Ipsen/Novartis: In a deal that may reflect increasing sales and marketing clout for regional players — or just the efforts of one big pharma to reduce its overhead in one strategic market — Novartis increased its anti-hypertension drug co-promotion work with Ipsen on Jan. 28. Paris-based Ipsen has promoted Diovan (valsartan), the world’s top-selling hypertension therapy, in France since 2003. It also helps market the product in Europe, along with Nisisco, a combination drug that includes hydrochlorothiazide. The newly expanded agreement calls for Ipsen to sell Exforge, another anti-hypertensive combining valsartan with Pfizer’s amlodipine, in France. Novartis reported 2008 worldwide sales of $406 million for Exforge, which gained FDA approval in 2007. With Ipsen well entrenched in France’s primary-care market, this deal appears to position Novartis to grow its hypertension franchise further through Exforge--Joseph Haas.

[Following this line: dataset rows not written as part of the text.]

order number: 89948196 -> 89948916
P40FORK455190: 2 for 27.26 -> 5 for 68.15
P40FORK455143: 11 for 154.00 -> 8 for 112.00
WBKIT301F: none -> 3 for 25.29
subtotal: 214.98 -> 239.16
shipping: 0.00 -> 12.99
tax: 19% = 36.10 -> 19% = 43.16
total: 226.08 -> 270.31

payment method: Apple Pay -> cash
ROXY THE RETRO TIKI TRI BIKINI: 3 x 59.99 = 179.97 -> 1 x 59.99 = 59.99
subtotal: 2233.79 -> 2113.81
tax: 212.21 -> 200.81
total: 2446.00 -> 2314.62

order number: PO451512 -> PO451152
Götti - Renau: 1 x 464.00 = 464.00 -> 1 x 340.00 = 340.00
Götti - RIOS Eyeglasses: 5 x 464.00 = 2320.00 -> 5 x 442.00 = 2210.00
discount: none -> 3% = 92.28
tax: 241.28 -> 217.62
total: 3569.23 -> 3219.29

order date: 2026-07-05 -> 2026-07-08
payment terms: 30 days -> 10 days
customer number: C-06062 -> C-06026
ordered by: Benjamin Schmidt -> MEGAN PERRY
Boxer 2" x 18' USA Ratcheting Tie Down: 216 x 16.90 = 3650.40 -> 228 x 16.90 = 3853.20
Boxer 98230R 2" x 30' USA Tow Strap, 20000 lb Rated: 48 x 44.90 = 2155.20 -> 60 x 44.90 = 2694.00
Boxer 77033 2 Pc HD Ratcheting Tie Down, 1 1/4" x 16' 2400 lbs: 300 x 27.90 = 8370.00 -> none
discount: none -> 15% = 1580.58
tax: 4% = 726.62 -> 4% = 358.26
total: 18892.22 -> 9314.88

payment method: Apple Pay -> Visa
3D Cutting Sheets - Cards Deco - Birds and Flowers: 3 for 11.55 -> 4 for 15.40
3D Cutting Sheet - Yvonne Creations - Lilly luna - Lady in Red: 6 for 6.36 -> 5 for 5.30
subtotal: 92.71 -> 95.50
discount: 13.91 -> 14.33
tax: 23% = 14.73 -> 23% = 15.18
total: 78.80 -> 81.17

Helsinn/Sapphire: Switzerland’s Helsinn apparently picked up privately-owned cancer supportive care group Sapphire Therapeutics for an (undisclosed) bargain. The deal adds three clinical candidates to Helsinn’s pipeline: Phase II anamorelin, an oral first-in-class cancer cachexia treatment, an intravenous compound for post-operative ileus, also in Phase II, plus a Phase I oral drug for opioid-induced bowel dysfunction. It also provides the group with “a direct presence in the major pharmaceutical market of the world,” CEO Riccardo Braglia said. Reflecting the sorry state of many private biotechs, there were reportedly no other interested buyers. Moreover, Sapphire’s VC investors likely were eager to exit from a group that already had re-invented itself once. Bridgewater, N.J.-based Sapphire was launched in 2000 as Rujevenon, with a focus on anti-aging therapies and $12 million in private financing. By 2004, it had changed its therapeutic focus to small-molecule cancer and metabolic drugs, and raised more than $37 million in a Series B financing led by SV Life Sciences--Joseph Haas and Melanie Senior.